BRIEF: Your answer must consist of the records exactly as given, with no pictures included.
---- SOURCE DATA
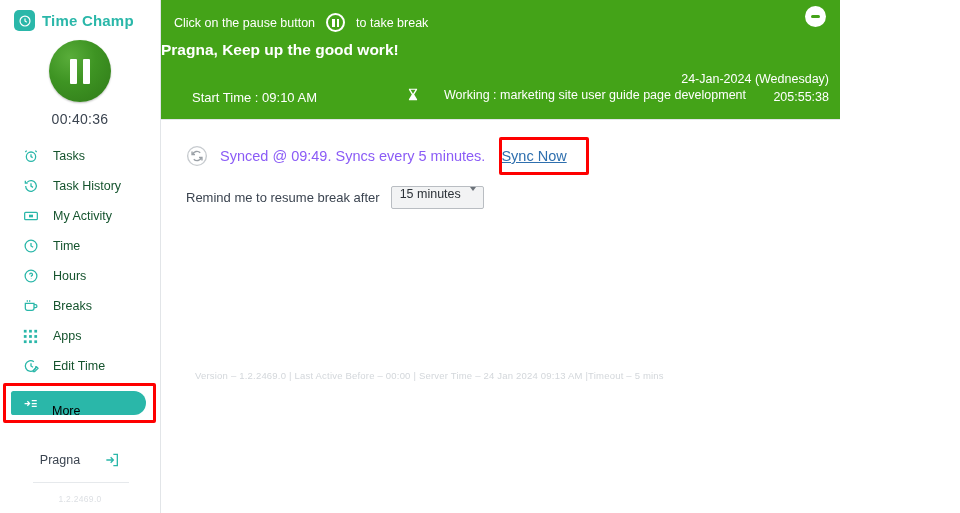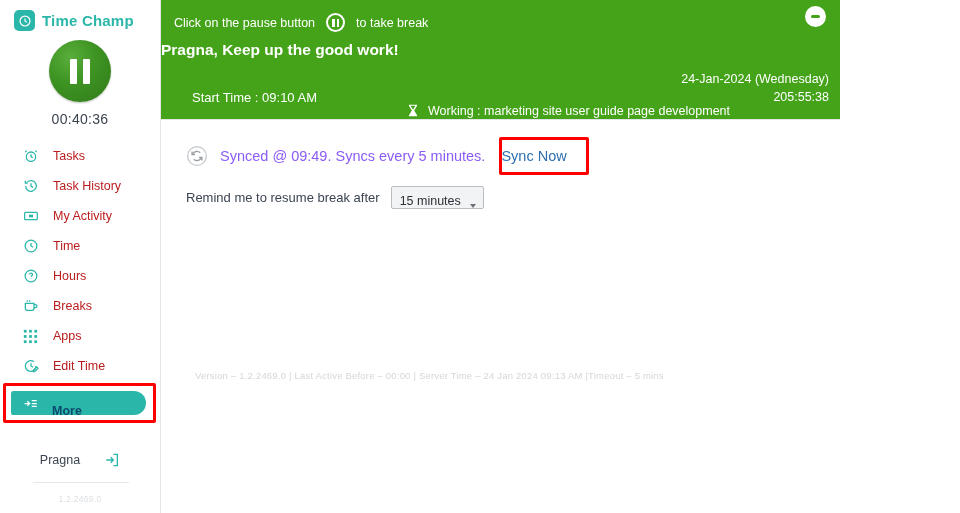"Working : marketing site user" .working-row { gap: 8px -> 24px; top: 103px -> 87px }
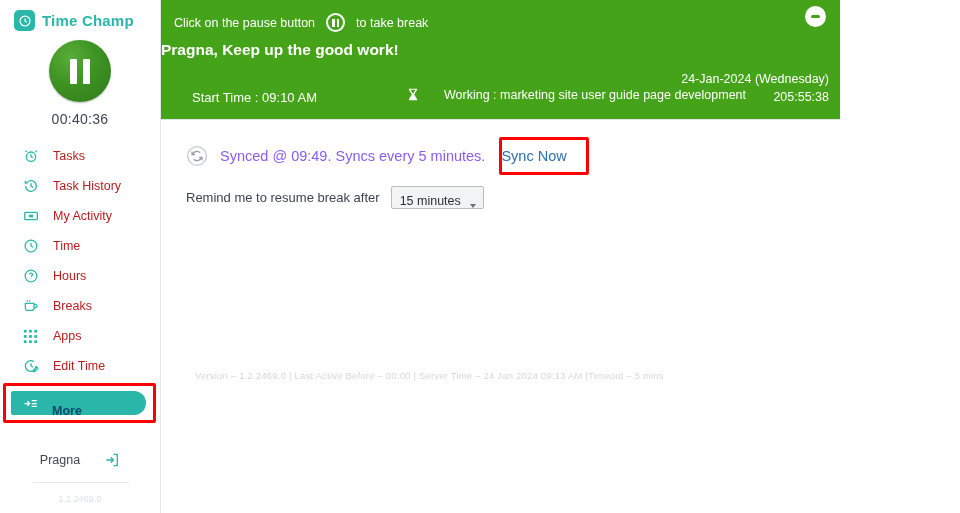"Tasks" .menu-item .mi-label { color: #b91c1c -> #14532d }
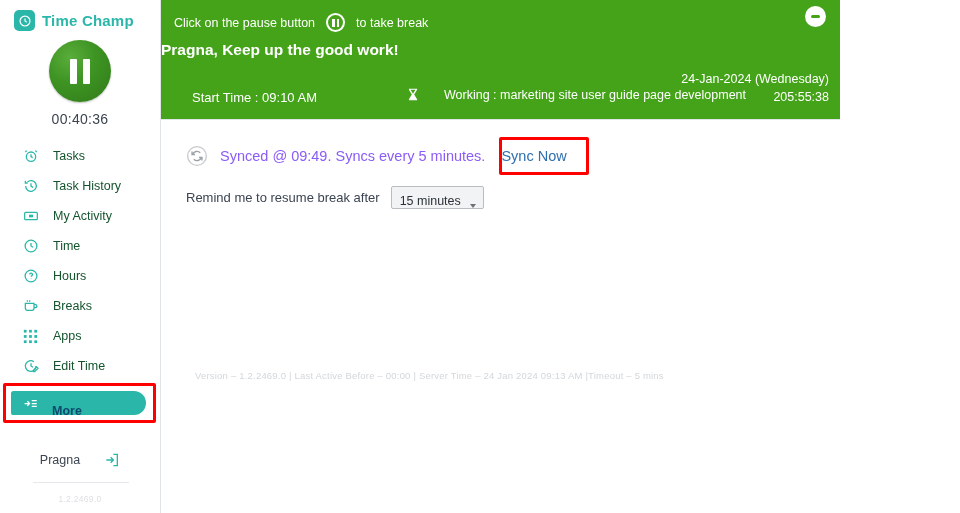"Sync Now" .sync-now { text-decoration: none -> underline }
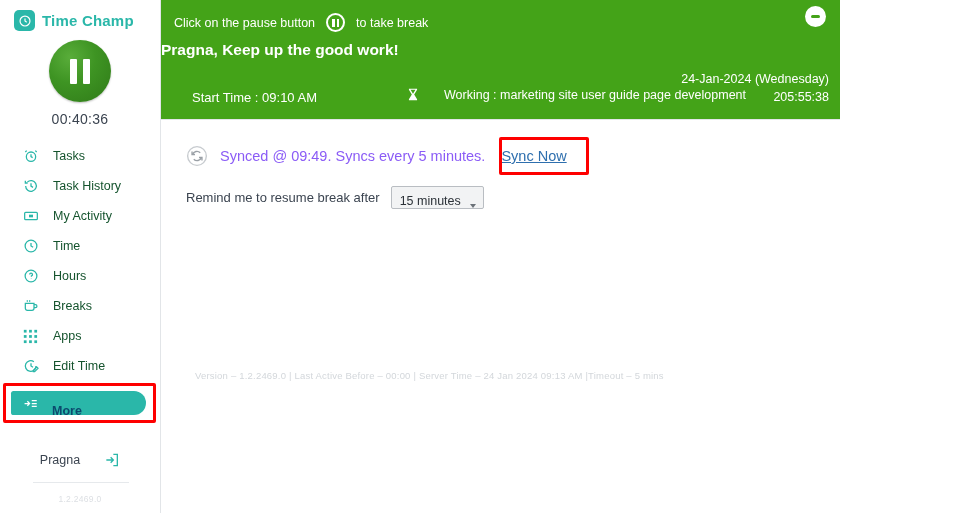"15 minutes" .remind-select { align-items: flex-end -> flex-start }
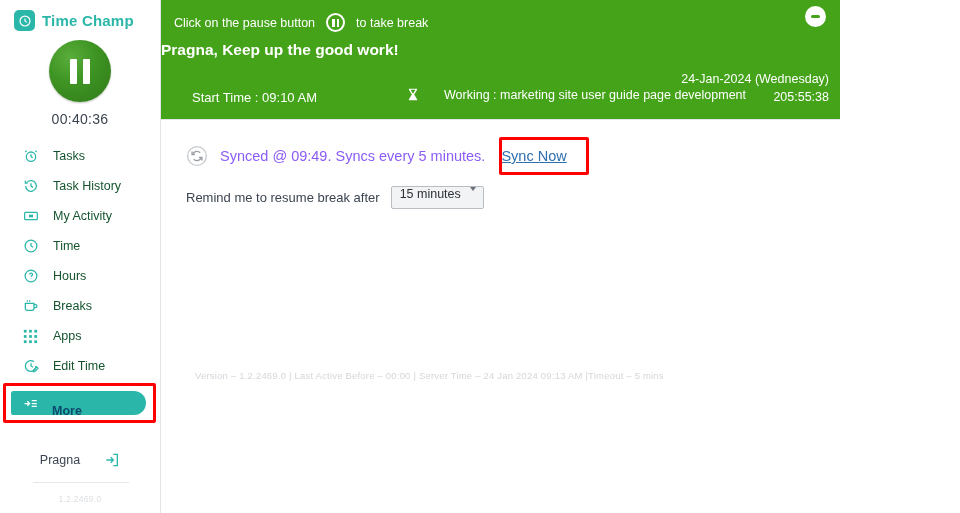"More" .more-pill .mi-label { color: #0c4a6e -> #000000; font-weight: 700 -> 400 }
--------
RESULT:
"Working : marketing site user" .working-row { gap: 8px -> 24px; top: 103px -> 87px }
"Tasks" .menu-item .mi-label { color: #b91c1c -> #14532d }
"Sync Now" .sync-now { text-decoration: none -> underline }
"15 minutes" .remind-select { align-items: flex-end -> flex-start }
"More" .more-pill .mi-label { color: #0c4a6e -> #000000; font-weight: 700 -> 400 }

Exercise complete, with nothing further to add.